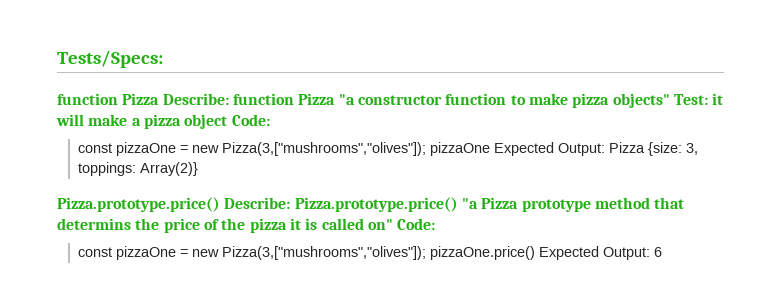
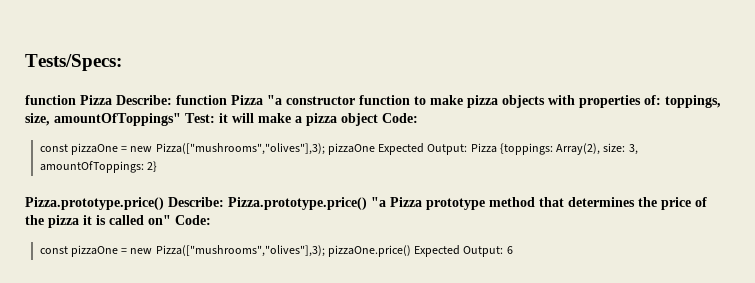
[612,93,670,108] objects" -> [502,95,721,108] [25,113,181,126] objects with properties of: toppings, size, amountOfToppings"
[222,142,427,156] Pizza(3,["mushrooms","olives"]); -> [155,143,325,155] Pizza(["mushrooms","olives"],3);
[648,142,699,156] [78,162,199,176] {size: 3, toppings: Array(2)} -> [499,143,638,155] [39,161,157,173] {toppings: Array(2), size: 3, amountOfToppings: 2}
[57,218,131,230] determins -> [568,197,635,207] determines
[222,246,427,260] Pizza(3,["mushrooms","olives"]); -> [155,245,325,257] Pizza(["mushrooms","olives"],3);

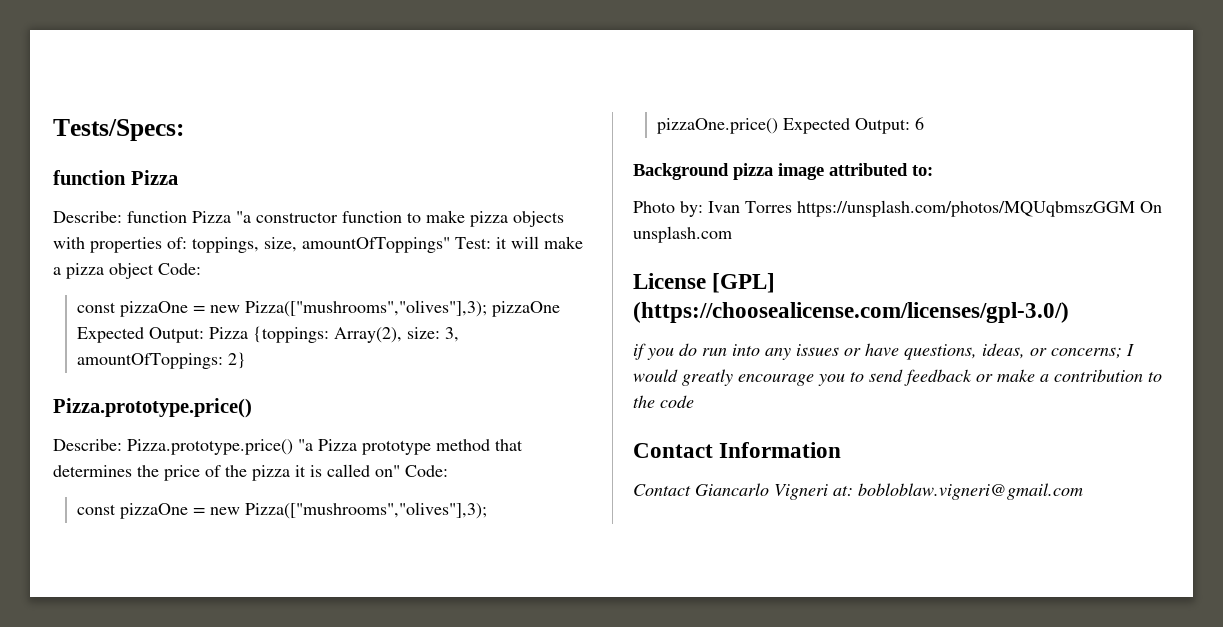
(112, 100) none -> (178, 177) //
(164, 203) none -> (252, 408) //
(513, 250) none -> [633,163,933,180] [633,200,1162,217] [633,226,732,243] [633,273,776,293] [633,302,1069,323] [633,343,1134,360] [633,369,1162,386] [633,395,694,408] [633,442,842,458] [633,483,1083,500] // Background pizza image attributed to: // Photo by: Ivan Torres https://unsplash.com/photos/MQUqbmszGGM On unsplash.com // License [GPL] (https://choosealicense.com/licenses/gpl-3.0/) // if you do run into any issues or have questions, ideas, or concerns; I would greatly encourage you to send feedback or make a contribution to the code // Contact Information // Contact Giancarlo Vigneri at: bobloblaw.vigneri@gmail.com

#####

**Work order**
Repeat the listing exactly, minus its pictures.

**Answer**
[612,93,670,108] objects" -> [502,95,721,108] [25,113,181,126] objects with properties of: toppings, size, amountOfToppings"
[222,142,427,156] Pizza(3,["mushrooms","olives"]); -> [155,143,325,155] Pizza(["mushrooms","olives"],3);
[648,142,699,156] [78,162,199,176] {size: 3, toppings: Array(2)} -> [499,143,638,155] [39,161,157,173] {toppings: Array(2), size: 3, amountOfToppings: 2}
[57,218,131,230] determins -> [568,197,635,207] determines
[222,246,427,260] Pizza(3,["mushrooms","olives"]); -> [155,245,325,257] Pizza(["mushrooms","olives"],3);

(112, 100) none -> (178, 177) //
(164, 203) none -> (252, 408) //
(513, 250) none -> [633,163,933,180] [633,200,1162,217] [633,226,732,243] [633,273,776,293] [633,302,1069,323] [633,343,1134,360] [633,369,1162,386] [633,395,694,408] [633,442,842,458] [633,483,1083,500] // Background pizza image attributed to: // Photo by: Ivan Torres https://unsplash.com/photos/MQUqbmszGGM On unsplash.com // License [GPL] (https://choosealicense.com/licenses/gpl-3.0/) // if you do run into any issues or have questions, ideas, or concerns; I would greatly encourage you to send feedback or make a contribution to the code // Contact Information // Contact Giancarlo Vigneri at: bobloblaw.vigneri@gmail.com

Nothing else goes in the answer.